Neighbors who live in the Highlands, which backs up the property, have already met with city leaders to address their initial concerns.
"There are some questions that need to be answered," said neighbor Jim Condrey. "We are in the early stages and the citizens of Market Common, particularly that location, are really concerned that this is just a bad location and a poor use of that property."
Buddy Lindsay is the developer looking to bring in "The Abbey," according to city planners. He's the same guy behind the challenge course, Radical Ropes and Homewood Suites, both being built on the south end of Myrtle Beach.
Some neighbors say, they're on board with any additions that pump up the city.
"If its better for the economy, better for the businesses and will bring money and not just seasonal business, then that's good for everybody," said local Elizabeth Silva.
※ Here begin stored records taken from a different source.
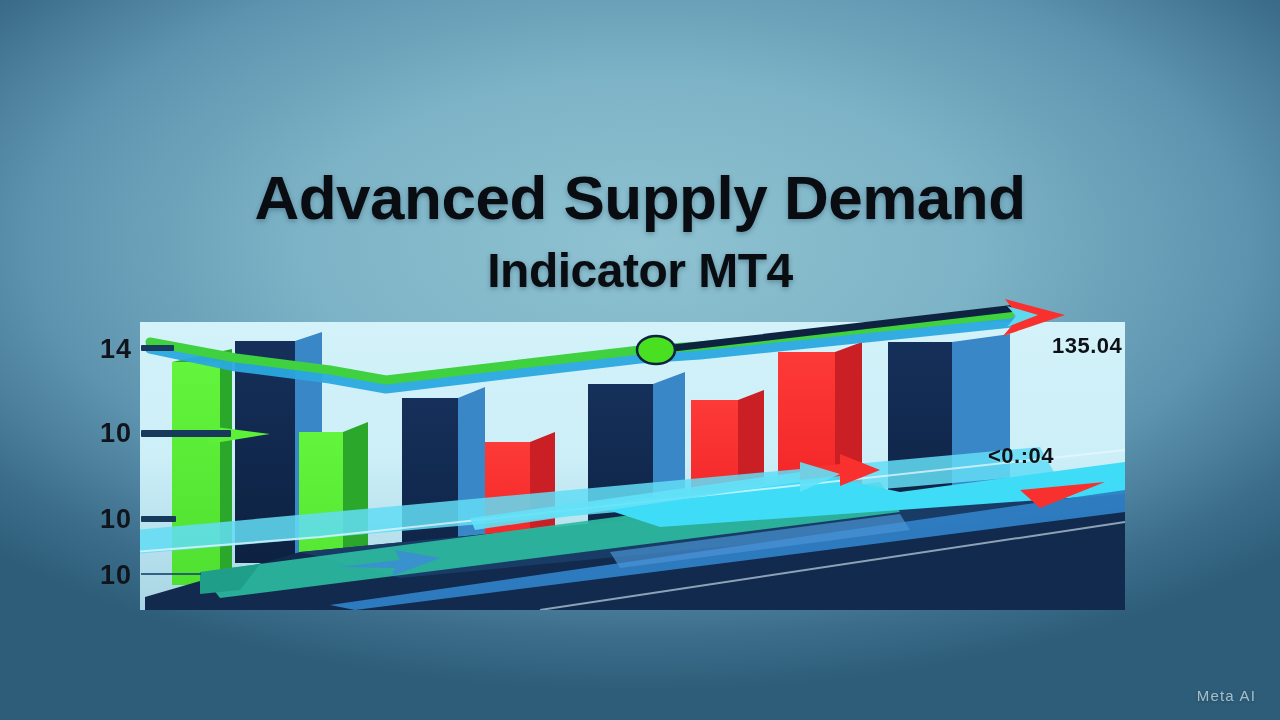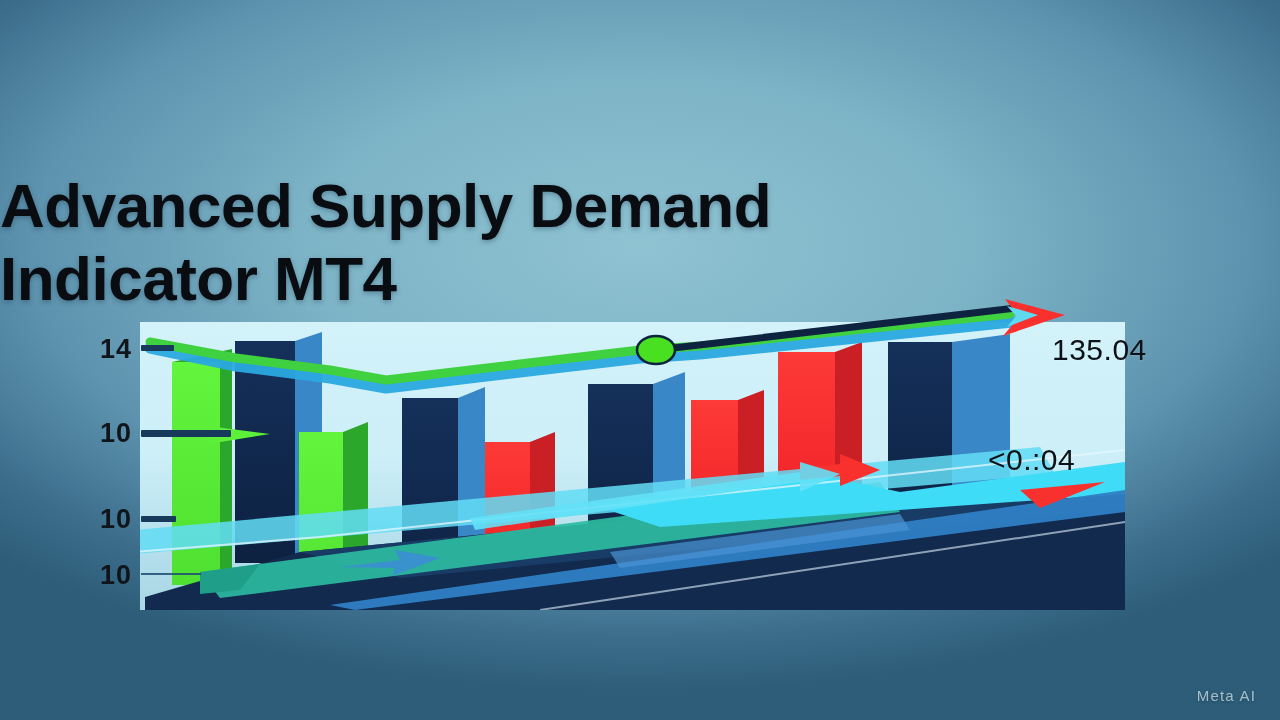"Advanced Supply Demand" #title { text-align: none -> center; top: 176px -> 168px }
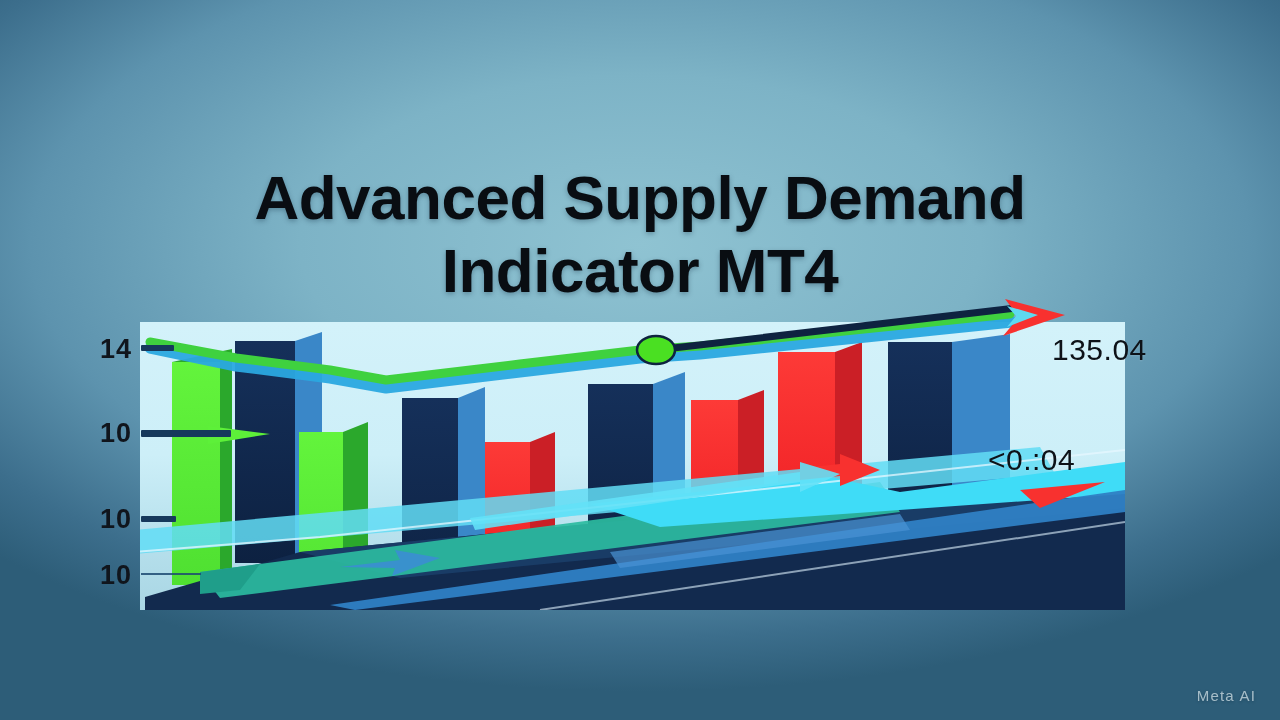"Indicator MT4" #title .l2 { font-size: 62px -> 48px; margin-top: 12px -> 18px }
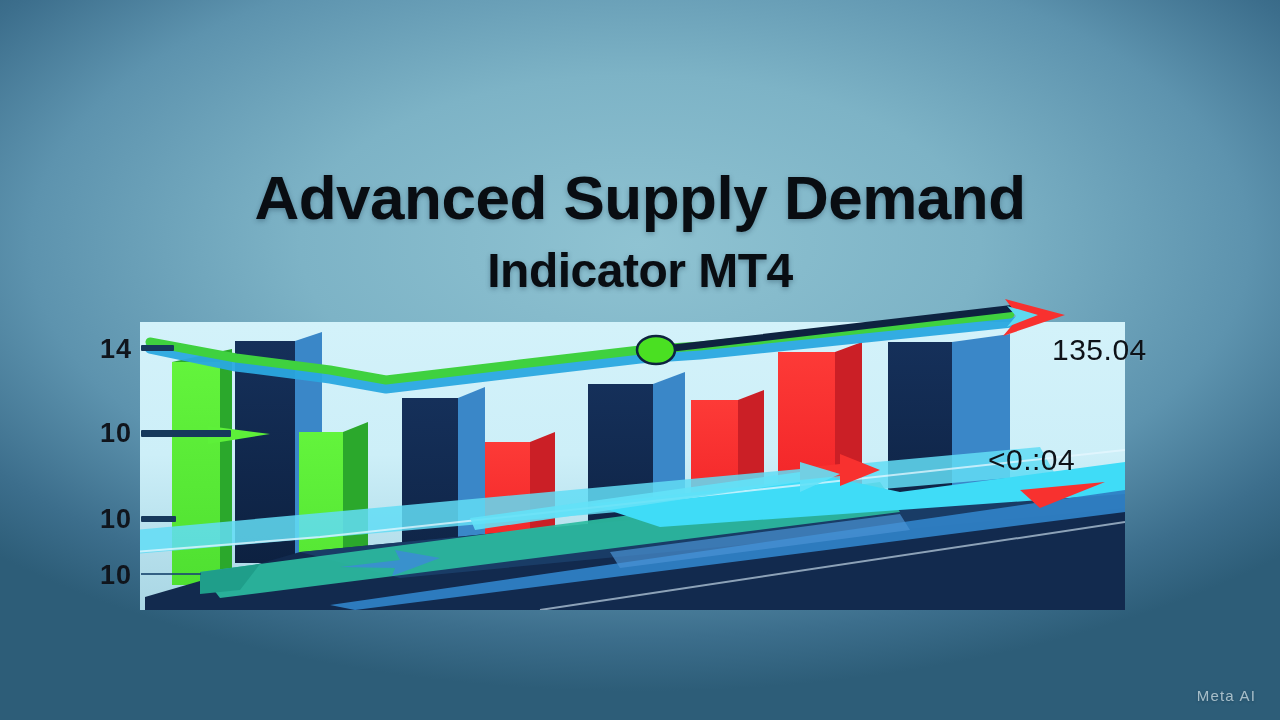"135.04" .readout { font-size: 30px -> 22px; font-weight: 400 -> 700 }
Condrey said neighbors have a lot of questions about the proposal, but so far, they feel it does not fit in with the initial concept of the Market Common.
"The initial plan is mixed use housing units, we would love more commercial, doctors' offices, business centers things of that sort which will serve the community," said Condrey.
Right now, this is just a conversation. City planners said the next step would be for the developer to submit an application in 10 days. Then city planners would discuss the plan in a workshop the beginning of May. If it doesn't get submitted in that time frame, it gets pushed off to a later date.
The engineer of the project plans to be at the community watch meeting Wednesday, to discuss this more with neighbors.